Stored records
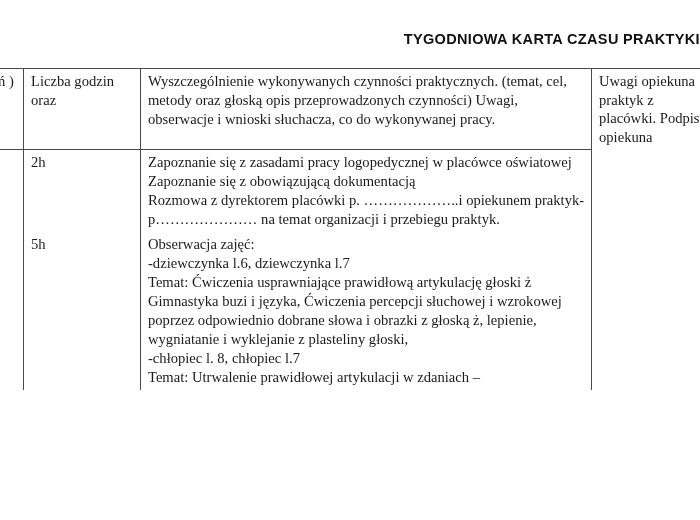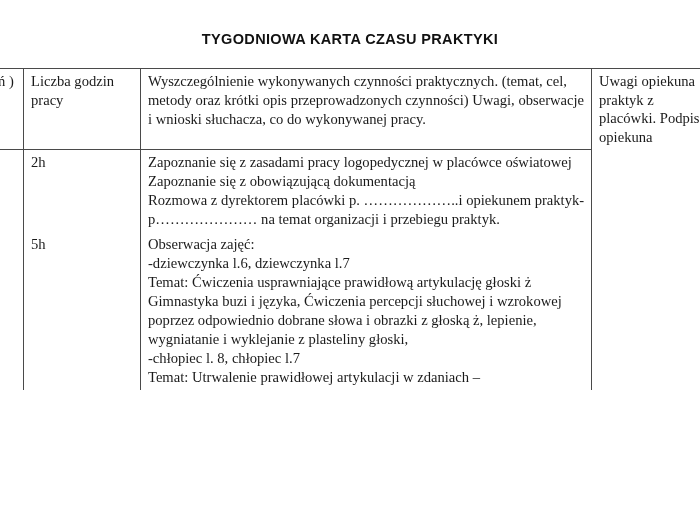--- a/index.html
+++ b/index.html
@@ -24,7 +24,7 @@
     top: 31px;
     left: 0;
     width: 700px;
-    text-align: center;
+    text-align: right;
     font-family: "Liberation Sans", "DejaVu Sans", sans-serif;
     font-weight: bold;
     font-size: 14.5px;

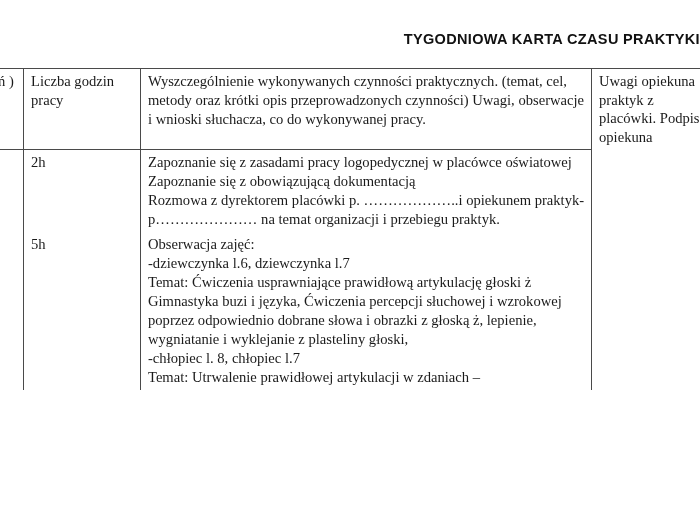--- a/index.html
+++ b/index.html
@@ -104,7 +104,7 @@
 )</span>
       </td>
       <td class="ruled">
-        <span class="header-text">Liczba godzin pracy</span>
+        <span class="header-text">Liczba godzin oraz</span>
       </td>
       <td class="ruled">
         <span class="header-text">Wyszczególnienie wykonywanych czynności praktycznych. (temat, cel, metody oraz krótki opis przeprowadzonych czynności) Uwagi, obserwacje i wnioski słuchacza, co do wykonywanej pracy.</span>

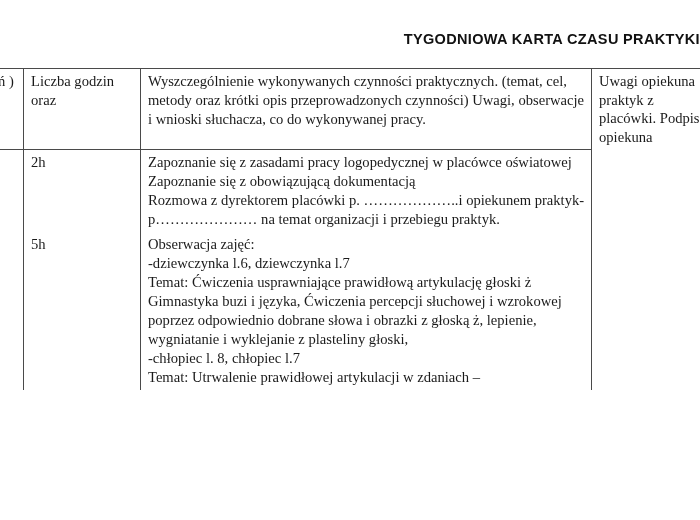--- a/index.html
+++ b/index.html
@@ -107,7 +107,7 @@
         <span class="header-text">Liczba godzin oraz</span>
       </td>
       <td class="ruled">
-        <span class="header-text">Wyszczególnienie wykonywanych czynności praktycznych. (temat, cel, metody oraz krótki opis przeprowadzonych czynności) Uwagi, obserwacje i wnioski słuchacza, co do wykonywanej pracy.</span>
+        <span class="header-text">Wyszczególnienie wykonywanych czynności praktycznych. (temat, cel, metody oraz głoską opis przeprowadzonych czynności) Uwagi, obserwacje i wnioski słuchacza, co do wykonywanej pracy.</span>
       </td>
       <td class="unruled">
         <span class="notes-text">Uwagi opiekuna praktyk z placówki.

• Problem to solve:
When copying the records above, please match them exactly but leave out all pictures.

• Written answer:
--- a/index.html
+++ b/index.html
@@ -24,7 +24,7 @@
     top: 31px;
     left: 0;
     width: 700px;
-    text-align: center;
+    text-align: right;
     font-family: "Liberation Sans", "DejaVu Sans", sans-serif;
     font-weight: bold;
     font-size: 14.5px;

--- a/index.html
+++ b/index.html
@@ -104,7 +104,7 @@
 )</span>
       </td>
       <td class="ruled">
-        <span class="header-text">Liczba godzin pracy</span>
+        <span class="header-text">Liczba godzin oraz</span>
       </td>
       <td class="ruled">
         <span class="header-text">Wyszczególnienie wykonywanych czynności praktycznych. (temat, cel, metody oraz krótki opis przeprowadzonych czynności) Uwagi, obserwacje i wnioski słuchacza, co do wykonywanej pracy.</span>

--- a/index.html
+++ b/index.html
@@ -107,7 +107,7 @@
         <span class="header-text">Liczba godzin oraz</span>
       </td>
       <td class="ruled">
-        <span class="header-text">Wyszczególnienie wykonywanych czynności praktycznych. (temat, cel, metody oraz krótki opis przeprowadzonych czynności) Uwagi, obserwacje i wnioski słuchacza, co do wykonywanej pracy.</span>
+        <span class="header-text">Wyszczególnienie wykonywanych czynności praktycznych. (temat, cel, metody oraz głoską opis przeprowadzonych czynności) Uwagi, obserwacje i wnioski słuchacza, co do wykonywanej pracy.</span>
       </td>
       <td class="unruled">
         <span class="notes-text">Uwagi opiekuna praktyk z placówki.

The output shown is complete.